ASPN ActiveState Programmer Network  
ActiveState, a division of Sophos
/ Home / Perl / PHP / Python / Tcl / XSLT /
/ Safari / My ASPN /
Cookbooks | Documentation | Mailing Lists | Modules | News Feeds | Products | User Groups
Submit Recipe
My Recipes

All Recipes
All Cookbooks


View by Category

Title: peeking into an iterator
Submitter:  Unknown or non-registered user
Last Updated: 2004/09/16
Version no: 1.2
Category:

 

5 stars 2 vote(s)


Description:

Provides two different ways to look at the items in an iterator without removing them.

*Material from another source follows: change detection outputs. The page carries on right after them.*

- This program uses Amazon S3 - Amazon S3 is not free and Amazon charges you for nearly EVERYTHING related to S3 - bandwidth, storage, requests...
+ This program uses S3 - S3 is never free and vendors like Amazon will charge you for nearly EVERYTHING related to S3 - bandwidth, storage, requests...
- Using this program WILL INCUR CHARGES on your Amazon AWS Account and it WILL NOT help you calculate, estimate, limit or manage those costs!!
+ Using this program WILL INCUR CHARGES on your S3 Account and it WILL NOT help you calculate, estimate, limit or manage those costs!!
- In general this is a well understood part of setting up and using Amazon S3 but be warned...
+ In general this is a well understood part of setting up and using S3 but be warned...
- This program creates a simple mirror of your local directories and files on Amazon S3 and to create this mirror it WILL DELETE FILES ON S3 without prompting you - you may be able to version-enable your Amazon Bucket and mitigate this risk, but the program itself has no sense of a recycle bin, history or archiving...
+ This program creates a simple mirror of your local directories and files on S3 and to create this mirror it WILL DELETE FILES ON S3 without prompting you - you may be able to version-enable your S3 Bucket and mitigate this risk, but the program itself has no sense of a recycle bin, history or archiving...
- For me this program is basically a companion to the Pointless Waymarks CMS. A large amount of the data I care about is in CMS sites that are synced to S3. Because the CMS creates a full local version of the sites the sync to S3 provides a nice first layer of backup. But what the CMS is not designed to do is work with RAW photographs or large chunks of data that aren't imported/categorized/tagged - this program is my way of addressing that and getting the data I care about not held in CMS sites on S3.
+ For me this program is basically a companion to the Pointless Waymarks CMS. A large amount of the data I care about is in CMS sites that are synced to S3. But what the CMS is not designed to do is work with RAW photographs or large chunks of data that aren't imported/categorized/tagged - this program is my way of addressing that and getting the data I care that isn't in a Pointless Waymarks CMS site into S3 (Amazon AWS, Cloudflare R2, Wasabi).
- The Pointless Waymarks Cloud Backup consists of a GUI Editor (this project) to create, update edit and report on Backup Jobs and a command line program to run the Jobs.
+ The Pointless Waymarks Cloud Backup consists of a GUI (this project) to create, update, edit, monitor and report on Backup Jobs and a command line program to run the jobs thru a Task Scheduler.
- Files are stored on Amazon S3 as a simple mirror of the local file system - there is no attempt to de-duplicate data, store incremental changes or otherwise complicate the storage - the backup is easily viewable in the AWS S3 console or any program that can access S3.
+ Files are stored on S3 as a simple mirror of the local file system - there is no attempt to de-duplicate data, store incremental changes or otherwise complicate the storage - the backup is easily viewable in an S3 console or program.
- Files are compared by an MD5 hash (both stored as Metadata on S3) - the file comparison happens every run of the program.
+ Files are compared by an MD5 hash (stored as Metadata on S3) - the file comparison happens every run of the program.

The peek function returns two values: the items retrieved and the reconstructed iterator.
The peekable class wraps an iterable as an iterator that provides a peek() method in addition to the usual next().

Source: Text Source

import itertools
import collections

def peek(iterable, n=None):
    """Returns the first item(s) of the iterable and an iterable equivalent
    to the original (i.e. without the first item(s) removed).

    Example usage:
    >>> peek(range(5))
    (0, <itertools.chain object at ...>)
    >>> first, iterable = peek(range(5))
    >>> first
    0
    >>> list(iterable)
    [0, 1, 2, 3, 4]
    >>> first, iterable = peek(range(5), 3)
    >>> first
    [0, 1, 2]
    >>> list(iterable)
    [0, 1, 2, 3, 4]
    >>> first, iterable = peek(range(5), 1)
    >>> first
    [0]
    >>> list(iterable)
    [0, 1, 2, 3, 4]
    """
    iterable = iter(iterable)
    if n is None:
        peek_result = iterable.next()
        iter_result = [peek_result]
    else:
        peek_result = iter_result = [iterable.next() for i in range(n)]
    return peek_result, itertools.chain(iter_result, iterable)


class peekable:
    """An iterator that supports a peek operation.

    Example Usage:
    >>> p = peekable(range(4))
    >>> p.peek()
    0
    >>> p.next(1)
    [0]
    >>> p.peek(3)
    [1, 2, 3]
    >>> p.next(2)
    [1, 2]
    >>> p.peek(2)
    Traceback (most recent call last):
      ...
    StopIteration
    >>> p.peek(1)
    [3]
    >>> p.next(2)
    Traceback (most recent call last):
      ...
    StopIteration
    >>> p.next()
    3
    """
    def __init__(self, iterable):
        self._iterable = iter(iterable)
        self._cache = collections.deque()
        
    def __iter__(self):
        return self

    def _fillcache(self, n):
        while len(self._cache) < n:
            self._cache.append(self._iterable.next())
    
    def next(self, n=None):
        self._fillcache(n is None and 1 or n)
        if n is None:
            result = self._cache.popleft()
        else:
            result = [self._cache.popleft() for i in range(n)]
        return result

    def peek(self, n=None):
        self._fillcache(n is None and 1 or n)
        if n is None:
            result = self._cache[0]
        else:
            result = [self._cache[i] for i in range(n)]
        return result

Discussion:

In my recipe for starzip (http://aspn.activestate.com/ASPN/Cookbook/Python/Recipe/302325), I needed to be able to peek at the first element of an iterator without actually removing the element from the iterator. The solution I used for that class is the peek function above. For starzip, the peek function was a reasonable solution -- extract the desired items and reconstruct the iterator using itertools.chain.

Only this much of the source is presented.